Первый пост на берегу.

— Живы? — спросил дядя Вася. — Чего делаете?

— Ушицу варим… садись, кирпичный. Ложка есть?

— Нету. Да и некогда. Нас давить англичане едут, за дело передаю. Готовься, братцы, и следи за морем…

В заброшенном скиту за Лувеньгой постоянно обретались дезертиры из местных: здесь они хоронились издавна, закосматев до самых плеч. Они были мужики добрые и старательные, и только харчей у сельчан просили. А так у них все свое было, от англичан с дороги натасканное…

Выслушав дядю Васю, дезертиры спросили:

— Кто наклал в наши души?

— Подурников в Кандалакше, так деповские сказывают.

— Ну, ему первая пуля. Будь здоров…

Так дядя Вася обскакал на гнедой все посты, расставленные вдоль побережья. Лошадка притомилась — выступала шагом. Он ее берег по-мужицки, тем более не своя кобыла, чужая. Вершины дальних сопок покрывали мшистые тундры. Пахуче благоухало разогретым вереском. Под копытом коняги давилась янтарная морошка…

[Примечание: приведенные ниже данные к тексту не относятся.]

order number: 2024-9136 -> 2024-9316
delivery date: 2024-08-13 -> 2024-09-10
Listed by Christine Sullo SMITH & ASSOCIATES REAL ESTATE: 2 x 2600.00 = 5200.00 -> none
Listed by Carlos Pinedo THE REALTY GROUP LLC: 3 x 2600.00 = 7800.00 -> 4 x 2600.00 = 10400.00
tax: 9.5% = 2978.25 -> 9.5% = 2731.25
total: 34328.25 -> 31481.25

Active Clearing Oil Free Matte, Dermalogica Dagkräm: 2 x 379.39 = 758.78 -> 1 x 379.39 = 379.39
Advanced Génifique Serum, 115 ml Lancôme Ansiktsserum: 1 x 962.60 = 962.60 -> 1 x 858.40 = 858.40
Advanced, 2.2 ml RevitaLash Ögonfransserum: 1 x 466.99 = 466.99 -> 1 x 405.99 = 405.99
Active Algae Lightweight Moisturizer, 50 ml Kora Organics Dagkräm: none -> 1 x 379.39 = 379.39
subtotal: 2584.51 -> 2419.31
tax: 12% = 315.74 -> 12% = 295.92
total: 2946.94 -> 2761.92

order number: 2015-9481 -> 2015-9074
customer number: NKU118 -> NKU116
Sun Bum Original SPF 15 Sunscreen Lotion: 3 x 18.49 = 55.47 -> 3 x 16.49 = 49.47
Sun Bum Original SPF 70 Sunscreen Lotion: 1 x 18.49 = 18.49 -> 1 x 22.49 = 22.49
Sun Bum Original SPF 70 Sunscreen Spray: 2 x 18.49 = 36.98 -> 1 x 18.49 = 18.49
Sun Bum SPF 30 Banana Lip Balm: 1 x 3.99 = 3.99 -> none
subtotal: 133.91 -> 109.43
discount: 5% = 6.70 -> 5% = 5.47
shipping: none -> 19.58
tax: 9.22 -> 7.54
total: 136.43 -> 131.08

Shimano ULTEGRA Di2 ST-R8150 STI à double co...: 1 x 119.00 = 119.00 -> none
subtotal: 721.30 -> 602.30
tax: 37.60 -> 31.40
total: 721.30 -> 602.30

Прошел день, второй. Постов не снимали. Только в ночь с четвертого на пятое августа каратели подошли под Колицы: четыре моторных катера медленно стучали выхлопами среди каменных луд, среди проплешин островов, мимо янтарных заплесков. Все серебрилось с берега при луне, и луна здорово помогала колицким партизанам, глядя на карателей в упор — со стороны берега…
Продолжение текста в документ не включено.